Look out in particular for:
- Relationships which do not appear to be one-to-many: remember you cannot have entities related by a many-to-many relationship, and whilst you can have them related through a one-to-one relationship, it may be worth rethinking the two entities involved (see Section D)
- Redundant relationships: if entities can be linked in more than one way, you should work out which link should be kept and which should be discarded – if Table A is related to Table B, and Table B is related to Table C, then Tables A and C are already by definition related, and do not need a ‘direct’ relationship to exist between the two
Stage 5: List all attributes associated with each entity, and identify keys
This stage involves listing the precise attributes of each entity that has been identified in the previous stages of the ERM process, by deciding on the fields that should occur in each table. Each field is to contain one piece of information about the subject of the entity, and that one piece will be a single aspect of information that can be known about the entity (see Section C5).
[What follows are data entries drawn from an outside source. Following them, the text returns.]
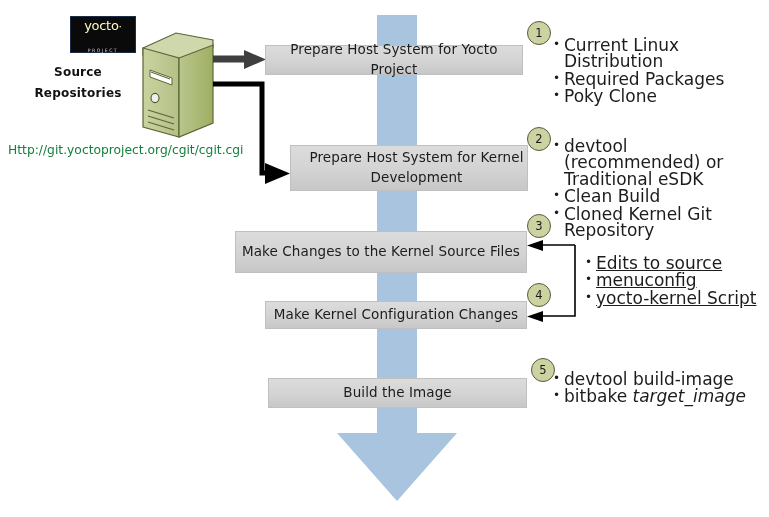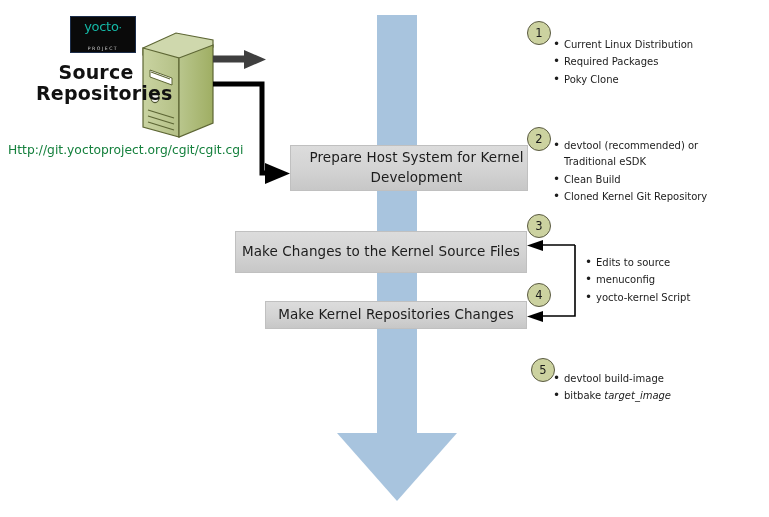--- a/index.html
+++ b/index.html
@@ -131,10 +131,10 @@
     justify-content: center;
   }
   #yocto-logo .word {
-    color: #14b8a6;
+    color: #fef9c3;
     font-size: 13px;
     letter-spacing: -0.3px;
-    line-height: 17px;
+    line-height: 22px;
     margin-bottom: 10px;
   }
   #yocto-logo .word .dot { font-size: 11px; }

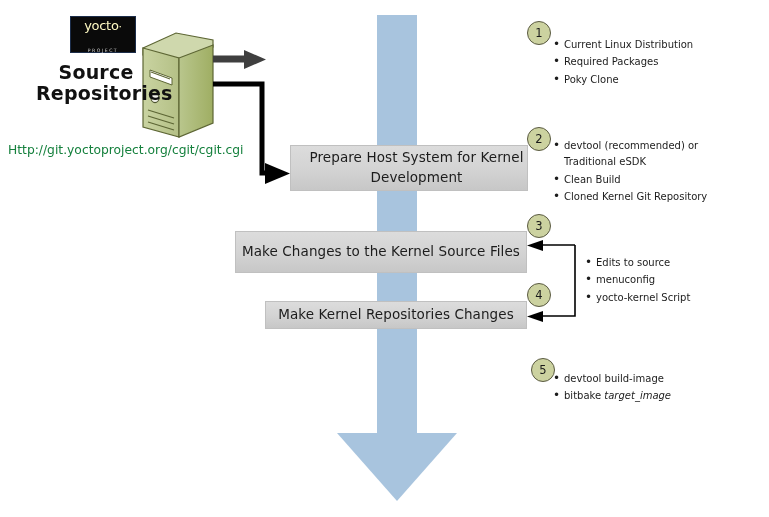--- a/index.html
+++ b/index.html
@@ -241,6 +241,9 @@
 Repositories</div>
   <div id="source-url">Http://git.yoctoproject.org/cgit/cgit.cgi</div>
 
+  <div class="pbox" id="box1">
+    <span>Prepare Host System for Yocto Project</span>
+  </div>
   <div class="pbox" id="box2">
     <span style="white-space:pre-line">Prepare Host System for Kernel
 Development</span>

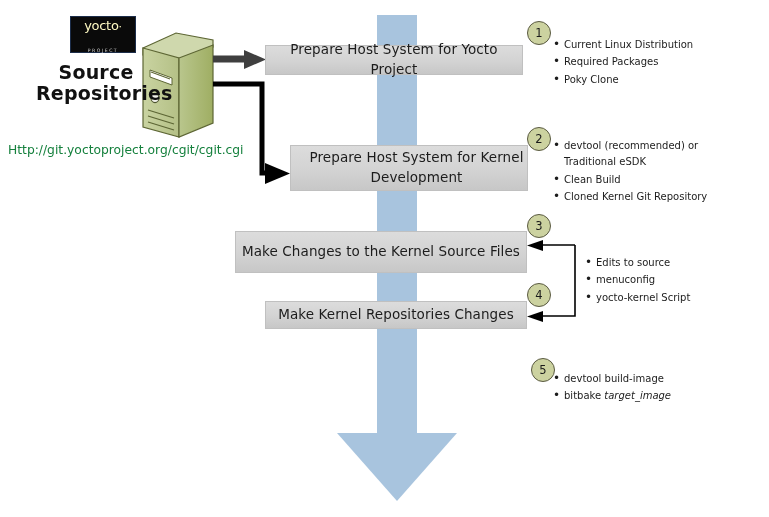--- a/index.html
+++ b/index.html
@@ -87,7 +87,7 @@
   
   .notes {
     position: absolute;
-    font-size: 10px;
+    font-size: 17px;
     line-height: 16.4px;
     color: #1c1c1c;
   }

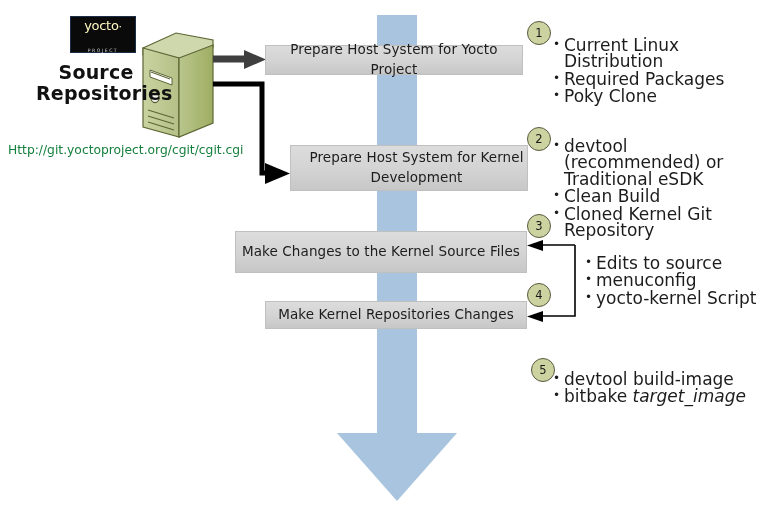--- a/index.html
+++ b/index.html
@@ -146,11 +146,11 @@
   }
   #source-title {
     position: absolute;
-    left: 36px;
+    left: 18px;
     top: 62px;
     width: 120px;
     text-align: center;
-    font-size: 19px;
+    font-size: 12px;
     font-weight: bold;
     line-height: 21px;
     color: #111111;

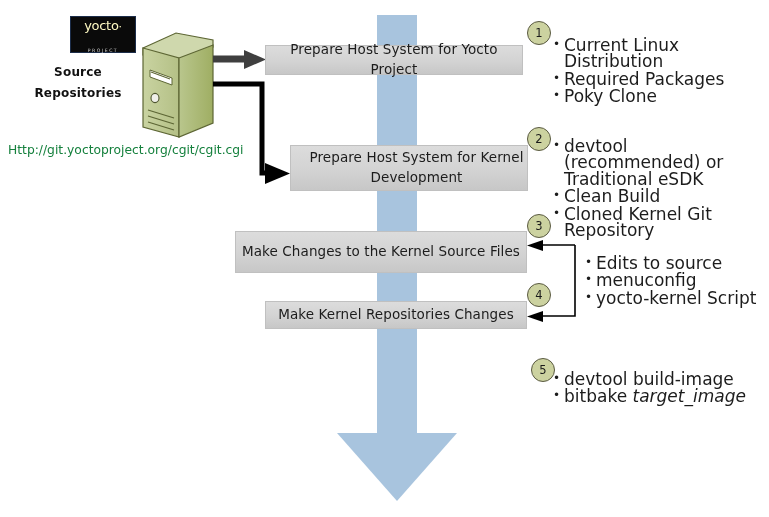--- a/index.html
+++ b/index.html
@@ -112,7 +112,7 @@
   .notes li i { }
   #notes1 { left: 551px; top: 37px; }
   #notes2 { left: 551px; top: 138px; }
-  #notes3 { left: 583px; top: 255px; }
+  #notes3 { left: 583px; top: 255px; text-decoration: underline; }
   #notes5 { left: 551px; top: 371px; }
 
   

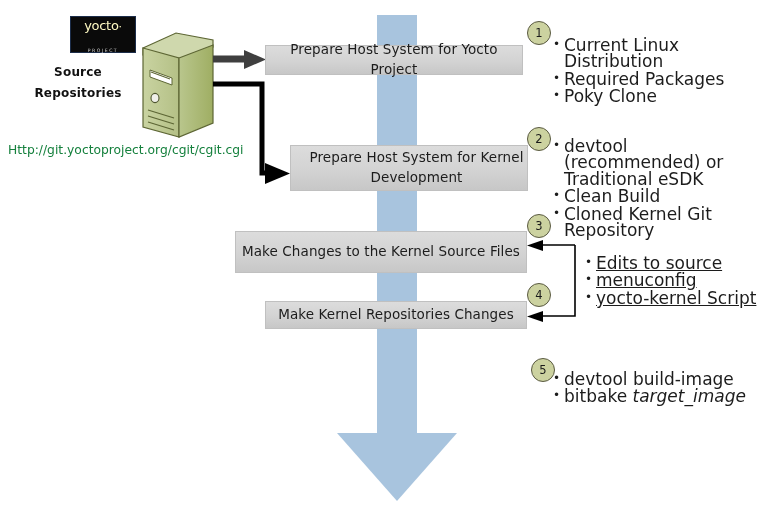--- a/index.html
+++ b/index.html
@@ -252,7 +252,7 @@
     <span>Make Changes to the Kernel Source Files</span>
   </div>
   <div class="pbox" id="box4">
-    <span>Make Kernel Repositories Changes</span>
+    <span>Make Kernel Configuration Changes</span>
   </div>
 
   <div class="step-circle" id="circle1">

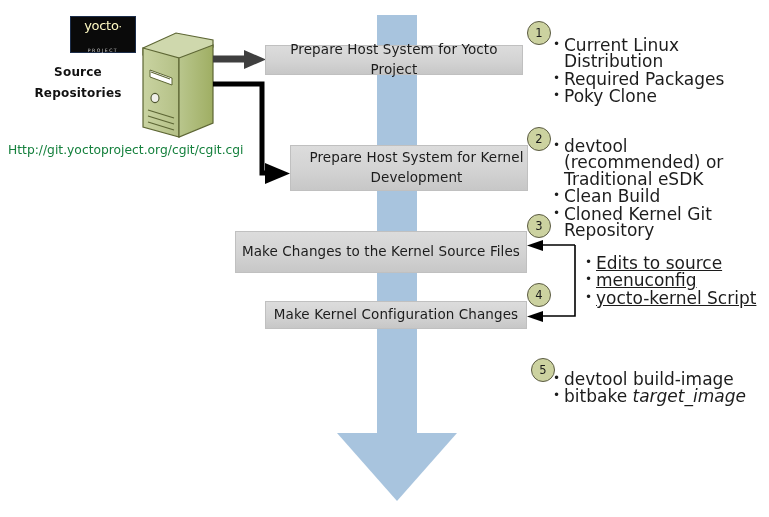--- a/index.html
+++ b/index.html
@@ -254,6 +254,9 @@
   <div class="pbox" id="box4">
     <span>Make Kernel Configuration Changes</span>
   </div>
+  <div class="pbox" id="box5">
+    <span>Build the Image</span>
+  </div>
 
   <div class="step-circle" id="circle1">
     <span>1</span>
Once you have listed the attributes for each entity, you must then identify which fields will act as the primary and foreign keys in each table, remembering that relationships between tables do not exist between tables, but between a specific field in one table and a specific field in the related table (see Section D).
E2iii –Example of attributes and keys identified within entities (wills)[4]
You should always as a matter of course add a generic ‘Notes’ field into each table, with the memo datatype, as it is likely to prove invaluable at moments of crisis when entering data (see Section F)!
Stage 6: Construct the Entity Relationship Diagram (ERD)
Once you have completed stage 5, you are in a position to create the ERD for your database design, which will resemble the heavily simplified example above (image E2iii).
Exercise
Construct an ERD for the parish register database, ensuring that you have identified your entities and their attributes, the relationships between the entities and the fields which act as keys.
[1] In fact they may evolve into separate groups of related tables, but for the moment this does not need to be considered.
[2] An Exact List of the Votes of the Freeholders and Freemen of the City and County of Bristol taken at the Election of Members of Parliament (Bristol, 1722) p.19.
[3] If you are not familiar with parish registers as sources, it is possible to find examples of transcripts (of varying quality) online. One such set of transcripts, for the county of Hampshire, can be found at http://www.knightroots.co.uk/parishes.htm (accessed 23/03/2011).
[4] Terms in black are entity (table names), those in red are primary keys, those in green are foreign keys and those in grey are the remaining attributes/fields, some of which pertain to the database’s Source layer, and some to its Standardisation layer. It is very important to note that this diagram is entirely illustrative, and is not intended to be prescriptive or definitive in any way!